A major driver in developing countries for the growth of cold chains is a need to reduce high levels of food loss and wastage, with an estimated half of perishable food being lost before even reaching the market, largely due to the absence of proper cooling.
Globally it is estimated that 1.3 billion tonnes of food, representing a third of the total food production for human consumption, is lost or wasted every year - this while more than 800 million people globally are malnourished.
This results in combined economic losses roughly equating to US$750 billion a year, of which US$4.5 billion occurs in India annually.
The demand for food is projected to grow by 40% by 2030.
Asia and Africa together account for two thirds of global food wastage, losing the equivalent of 400 to nearly 600 calories per person per day.
In developing countries however, as much as 90% of food waste – made up for 92% by crop foods and dairy - occurs in the supply chain rather than at consumer.
Additional availability of fresh fruits and vegetables may also help decrease nutritional deficiencies, which affects 180 million children worldwide and can lower lifetime earnings by up to 22%.
Malnutrition is the largest single contributor to disease in the world, according to the UN’s Standing Committee on Nutrition, while more children die each year from malnutrition than from AIDS, malaria and tuberculosis combined.
The lack of a (continuous) cold chain also hampers the effective distribution of vaccines – access to which could prevent more than two million deaths from diseases a year in developing countries.

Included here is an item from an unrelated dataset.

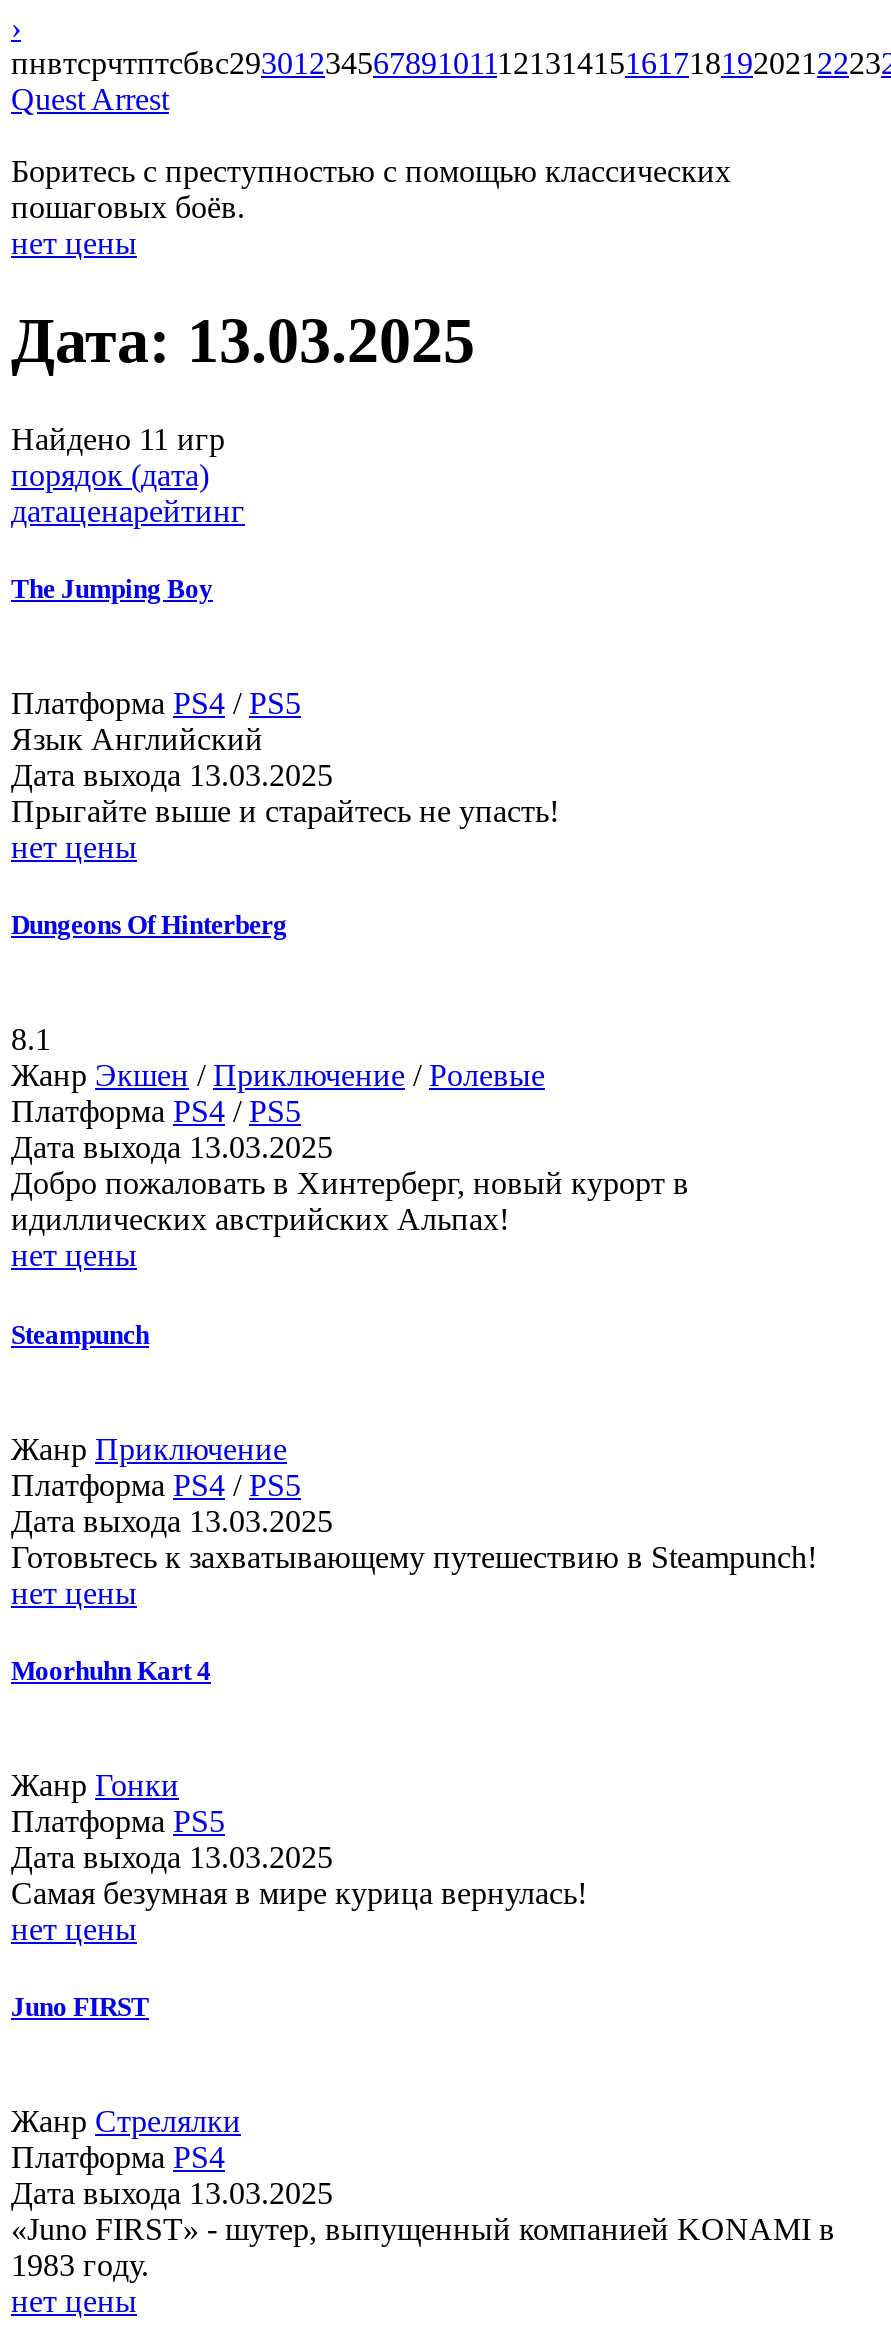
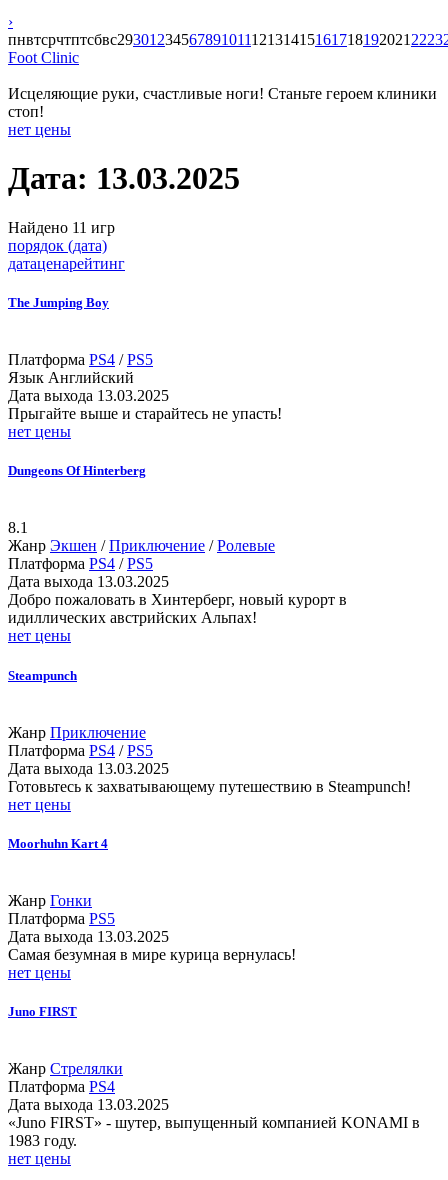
[11,82,169,116] Quest Arrest -> [8,49,79,66] Foot Clinic
[11,154,731,224] Боритесь с преступностью с помощью классических | пошаговых боёв. -> [8,85,437,120] Исцеляющие руки, счастливые ноги! Станьте героем клиники | стоп!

In 2013 the global vaccine market was worth approximately US$24 billion in 2013 with the large majority of vaccines requiring a cold chain to remain viable.

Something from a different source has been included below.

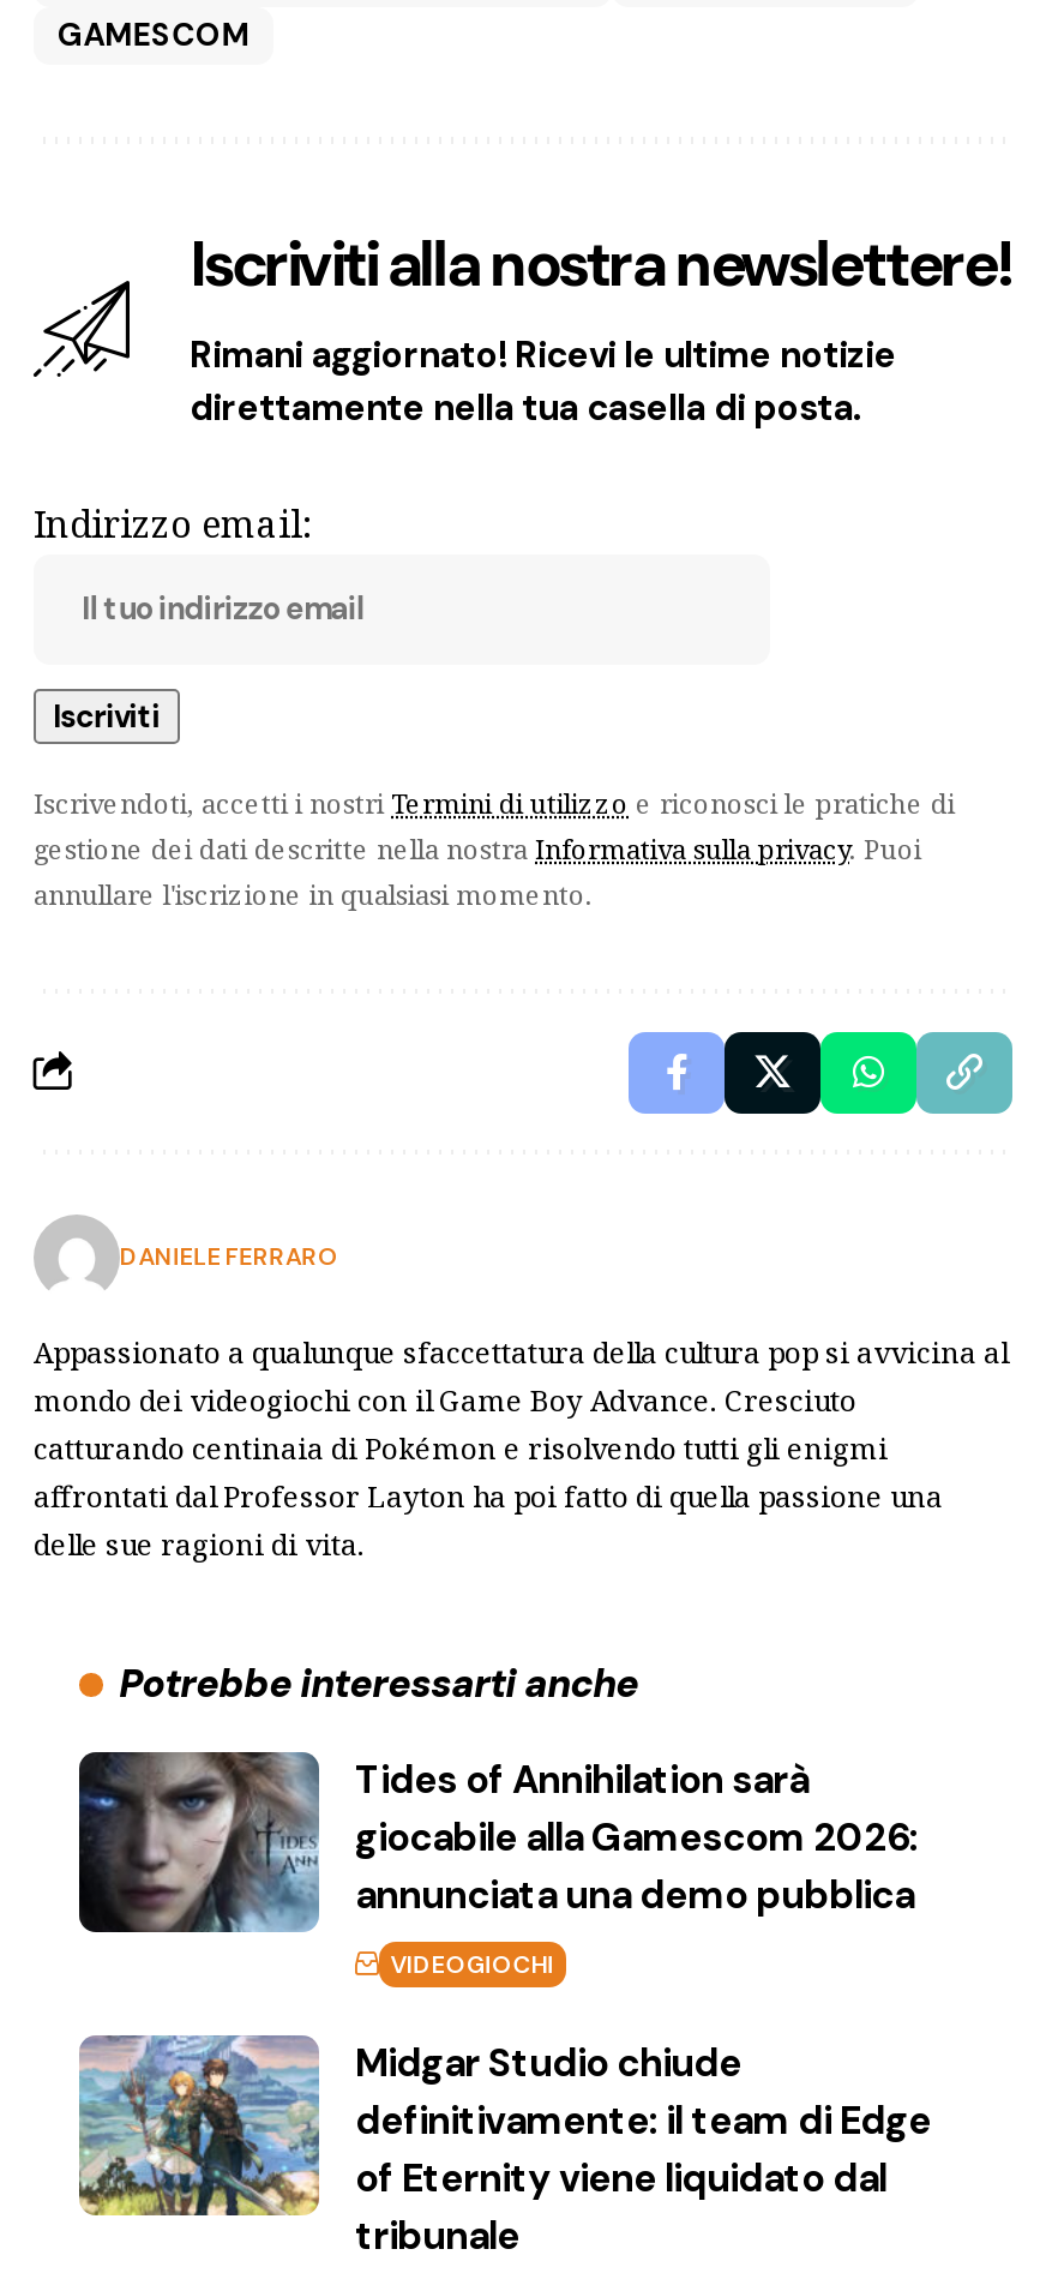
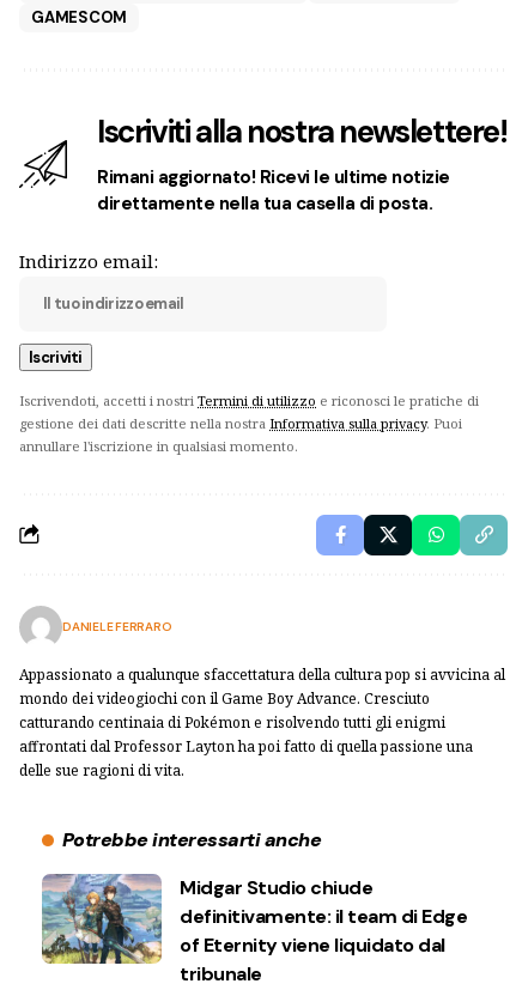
[77,1750,918,1979] [image] | Tides of Annihilation sarà | giocabile alla Gamescom 2026: | annunciata una demo pubblica | VIDEOGIOCHI -> none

The World Health Organization (WHO) estimates that nearly 50% of freeze-dried and 25% of liquid vaccines are wasted each year, with disruption in the cold chain as one of the largest contributors to this wastage.
How important vaccines can be for our well-being is exemplified by the role of refrigeration in the eradication of polio.
In 2013, the number of cases of polio occurring worldwide stood at 416, compared to 350,000 cases registered in 1988, 25 years earlier.
India as the world’s third largest pharmaceutical producer is plagued by inadequate cold logistics. An estimated nearly 20% of temperature-sensitive healthcare products in India arrive damaged or degraded, because of broken or insufficient cold chains, including a quarter of vaccines.
Temperature-sensitive medicines, that need to be kept at a temperature between 2 and 8⁰C, experience considerable market expansion around the world however, with turnover increasing by as much as 20% per year.
While these medications represent only 2% of the total volume of medicines, their value approaches 15%.